The Virginia Health Opportunity Index (HOI) is a resource that could be used in a variety of ways. This blog post describes how we use it with the Conrad-30 program to bring qualified physicians to some of the most underserved areas of Virginia.
The Conrad-30 ProgramThe Conrad-30 Waiver Program is a great resource that brings high-quality foreign physicians to the Commonwealth. International Medical Graduates (IMGs) may complete their graduate medical or residency training in the United States using a J-1 Visa, which lets them remain in the United States during their studies.* However, after finishing school, they must return to their home country for two years before they may return to the U.S. Conrad-30 waives this requirement for a limited number of IMGs who agree to serve underserved populations. Conrad-30, named for the number of open slots per state, prioritizes primary care physicians (PCP), with most of the slots dedicated to PCPs working in Federally-designated shortage areas. Within those 30, each state is allotted 10 “flex slots” that gives flexibility in the specialty and work areas. Virginia allocates five discretionary slots to specific high priority specialties and work areas.
Identifying Target Areas
Virginia’s Conrad-30 Waiver Program is administered by the Virginia Department of Health – Office of Minority Health and Health Equity (VDH-OMHHE) health workforce division, led by Health Workforce Specialist, Olivette Burroughs. Olivette consults with stakeholders, including Virginia’s Primary Care Association (PCA), to identify specialties and areas of need.Stakeholder consultations are essential for this program, but it is equally important to have data to support discretionary selections. Working with Olivette, VDH-OMHHE’s data unit identified three data sources to guide the placement of discretionary Conrad-30 physicians:
- Avoidable Hospital Stays (reported by Virginia Health Information): These are stays that could be avoided with high-quality medical care outside of the hospital, usually primary care. While not always avoidable, rates of these stays should decrease when quality health care is available and accessible within a community. Avoidable hospital stays are cataloged by condition, including composite groups such as lung conditions or chronic disease composites.
- The Virginia Health Opportunity Index (HOI) 1.0: The first version of the Virginia HOI was released in 2010. Like its successor, it offered a broad examination of the opportunity Virginians have to live a long and healthy life, based on where they live.
- Physician Full-Time Equivalency Units (FTEs): VDH-OMHHE’s data unit maintains an up-to-date database on physicians and other health professionals using data collected from the Virginia Department of Health Professions. The database includes specialty, work hours and other data.

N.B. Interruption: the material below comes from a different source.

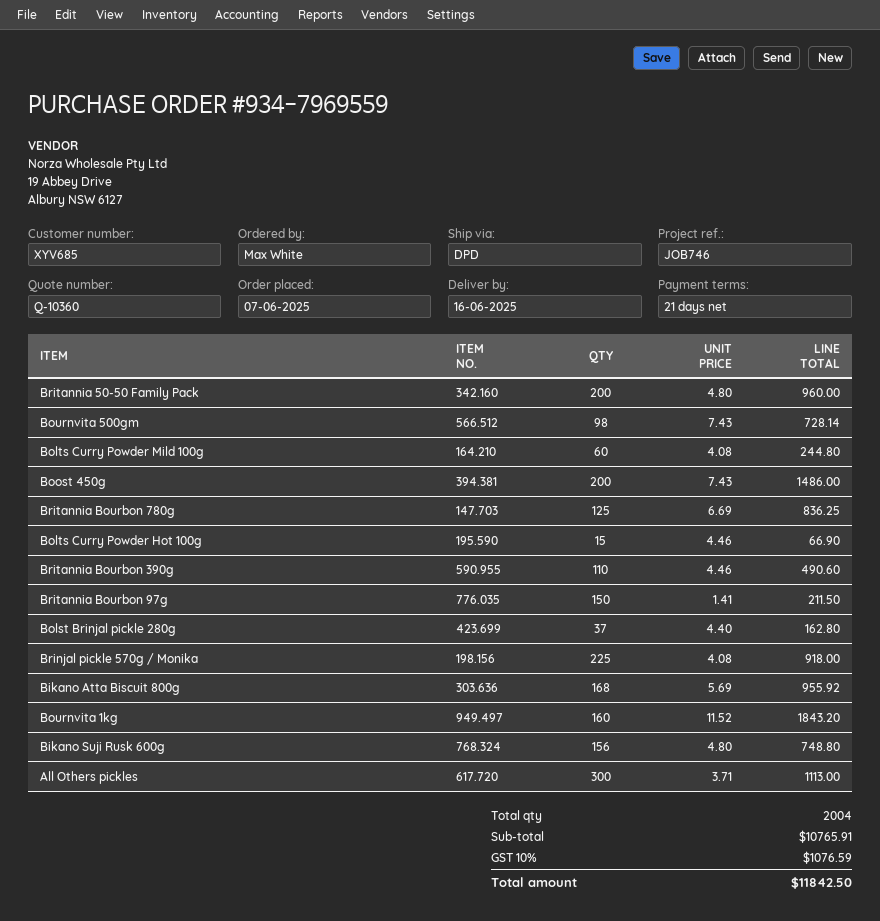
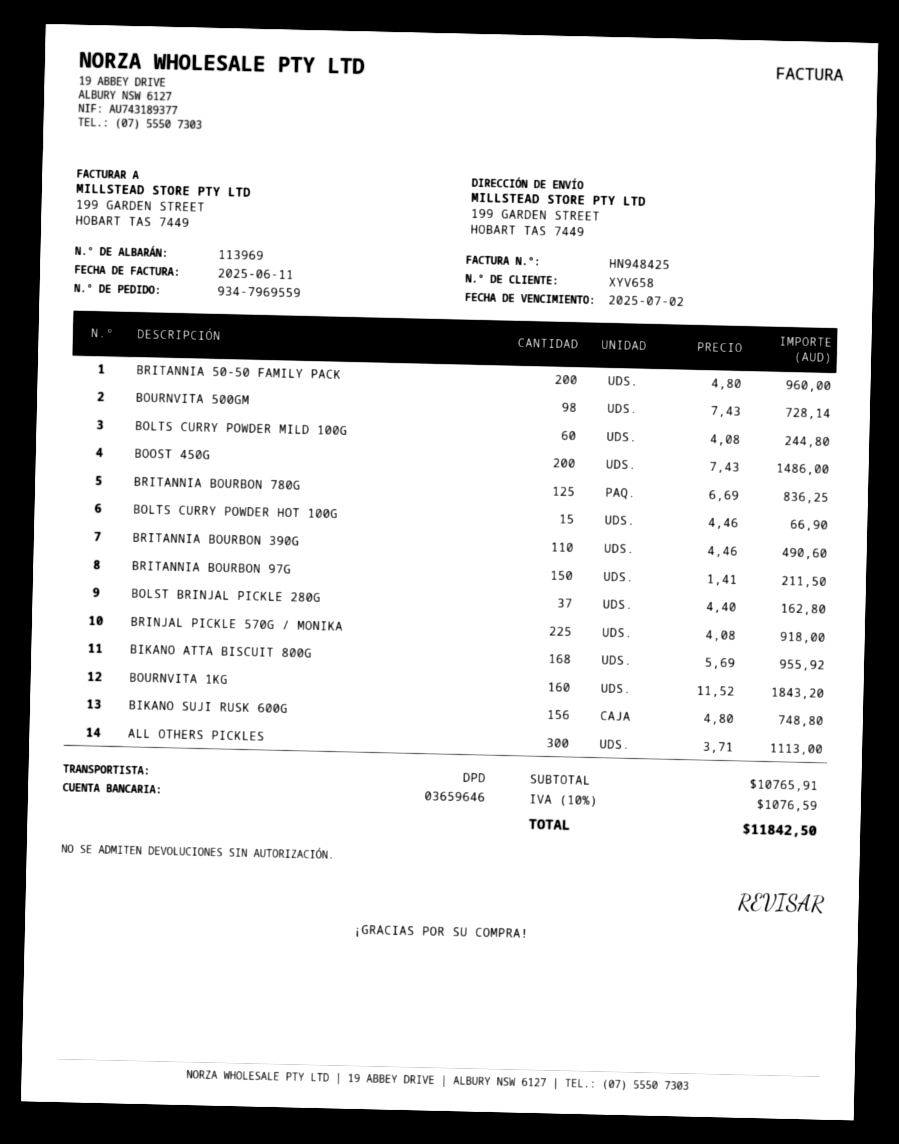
customer number: XYV685 -> XYV658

These three sources identify vulnerable populations that could benefit from increased access to physicians. Since avoidable hospital stays are available at the county level, we aggregated Census Tract level estimates for the Virginia HOI and physician FTEs to the county level. Areas that scored lowest among these three sources and were identified as high need areas by Virginia’s PCA were selected for discretionary slots.
The Target Areas
Ultimately, three areas were identified as high priority for Pulmonologists, two for Obstetrician/Gynecologists and one for Primary Care. With the exception of one area in Southwest Virginia identified for Pulmonologists, all other identified areas were in Southside Virginia. While there is broad need for physician services across Virginia, these areas stood out based on their high rates of avoidable hospitalizations.Emporia and its surrounding counties, was a target area identified as high priority for all three specialists, while the Martinsville/Danville area was identified as a high priority target area for pulmonogists and OBGYNs. You can explore how these areas fare in the current version of the Health Opportunity Index using our county dashboards.
Olivette is accepting applications for its Conrad-30 discretionary slots through August, 2016. Physicians who fill these positions in Virginia know that they will serve vulnerable populations with a demonstrated need for their services. If you are an interested physician (or know of an interested physician) please contact Olivette Burroughs (firstname.lastname@example.org).The Conrad-30 program demonstrates how the Virginia HOI, when used in conjunction with other data sources and stakeholder input, could help programs and policymakers target resources. Utilizing the Virginia HOI helps the Conrad-30 program ensure Virginians who face added barriers to better health based on where they live are considered in the analysis for physician placement. This sets a fair and adequate baseline of access to care for all regions of Virginia, and contributes to ongoing efforts to make Virginia the healthiest state in the nation.* International Medical Graduates are defined as individuals who are not U.S. citizens but are accepted to pursue graduate medical training or residency in the United States. They may use a J-1 Visa or a H-1B1 Visa.